Steam Link is (Finally) Now Available on iOS and tvOS Devices

After a delay due to apparent violations of Apple's app guidelines, the Steam Link app has finally made it to iOS devices.

For about a year now, Android users have been able to use the Steam Link app to stream their games onto their mobile devices, but certain restrictions seemed to keep Valve’s tool out of the iOS App Store. According to Apple, the application violated a number of their guidelines, although there appeared to be room for an eventual release. With a couple of key changes, Valve is set to go, and iPhone and iPad users can download Steam Link to their device right now.

This comes not long after Valve quietly discontinued their physical Steam Link device, which had been discounted repeatedly before. Keeping the same name and general concept, the application allows users to stream games from their Steam library directly onto their mobile device’s screen. The physical hardware allowed for owners to stream those games onto their television with an HDMI connection, though now owners of the Apple TV box can do so as well, with the Steam Link app also being available on tvOS.

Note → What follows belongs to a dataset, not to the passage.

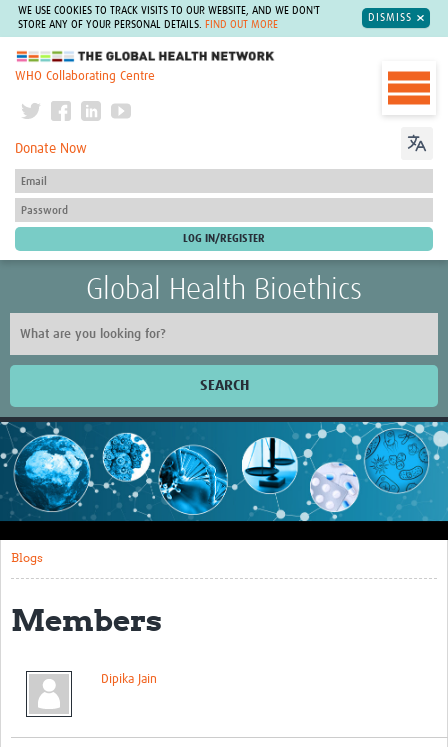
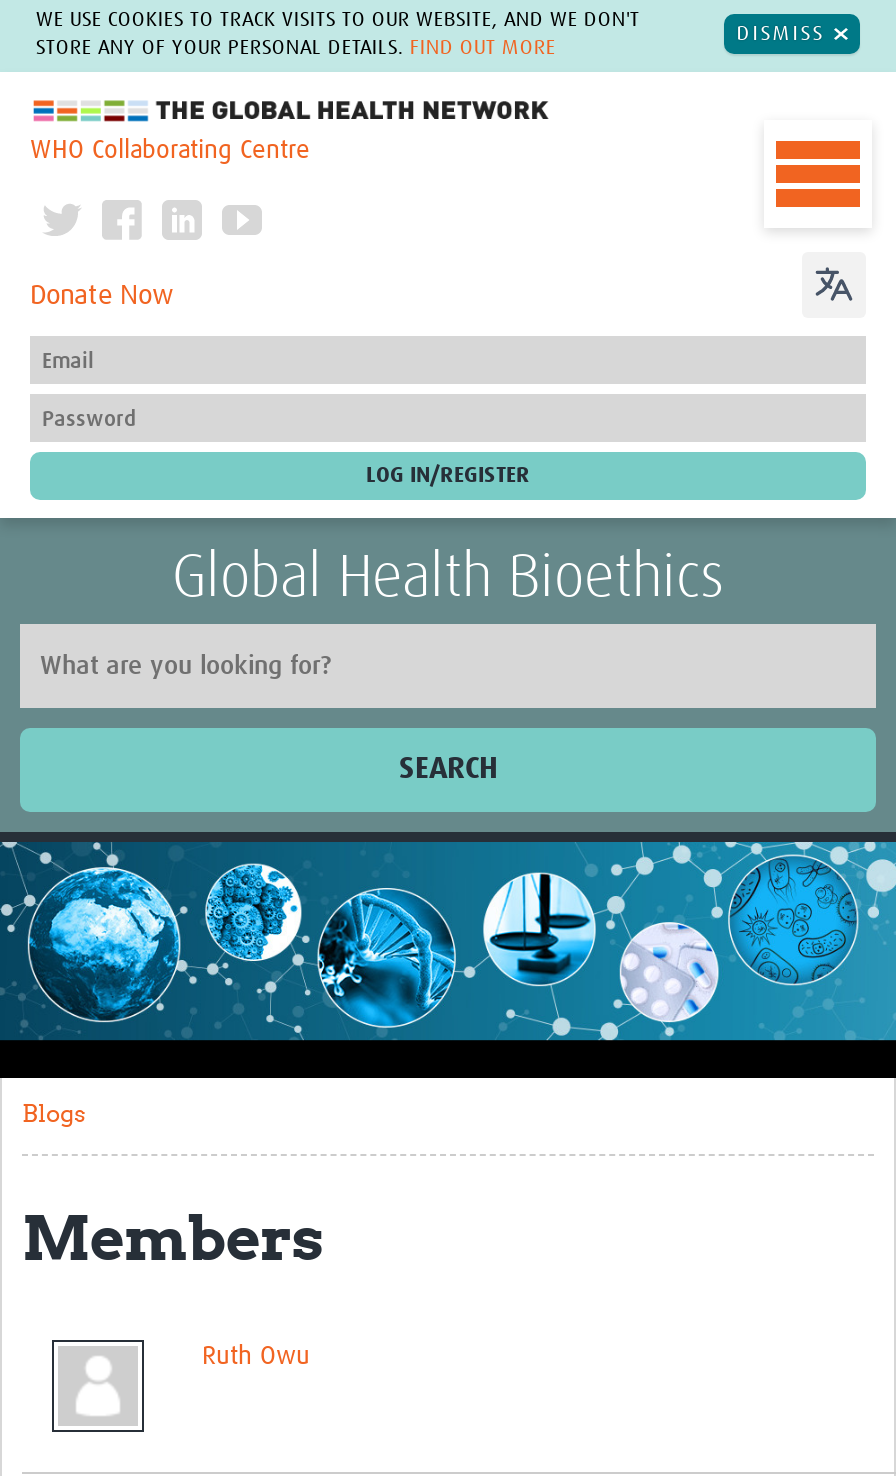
- Dipika Jain
+ Ruth Owu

Apple’s initial rejection 0f the app likely came from the company’s policy of receiving a cut for anything sold directly through third-party applications; there is no doubt that Apple didn’t want users to buy Steam games on their own iOS devices. And that even extends to apps that attempt to bypass that policy by redirecting users to outside stores, with Apple cracking down on apps that did such.

It appears that Valve resolved this issue by having the iOS version of Steam Link launch in a specialized version of Big Picture mode, as opposed to the Android version, which offers a more general remote connection to the desktop application. As the desktop version includes the store, one could guess why Apple wouldn’t be fond of that in their own App Store. Users should have a 5Ghz network or wired Ethernet connection, with the Steam Controller, Mfi controllers, and Bluetooth controllers being supported.

Recently, Sony released a mobile app that allowed for Remote Play from the PS4 to mobile devices, with iOS devices included; why that went through without a hitch and Valve didn’t is curious, and even more curious is Microsoft’s Xbox division teaming up with Sony for game streaming. What a world we live in.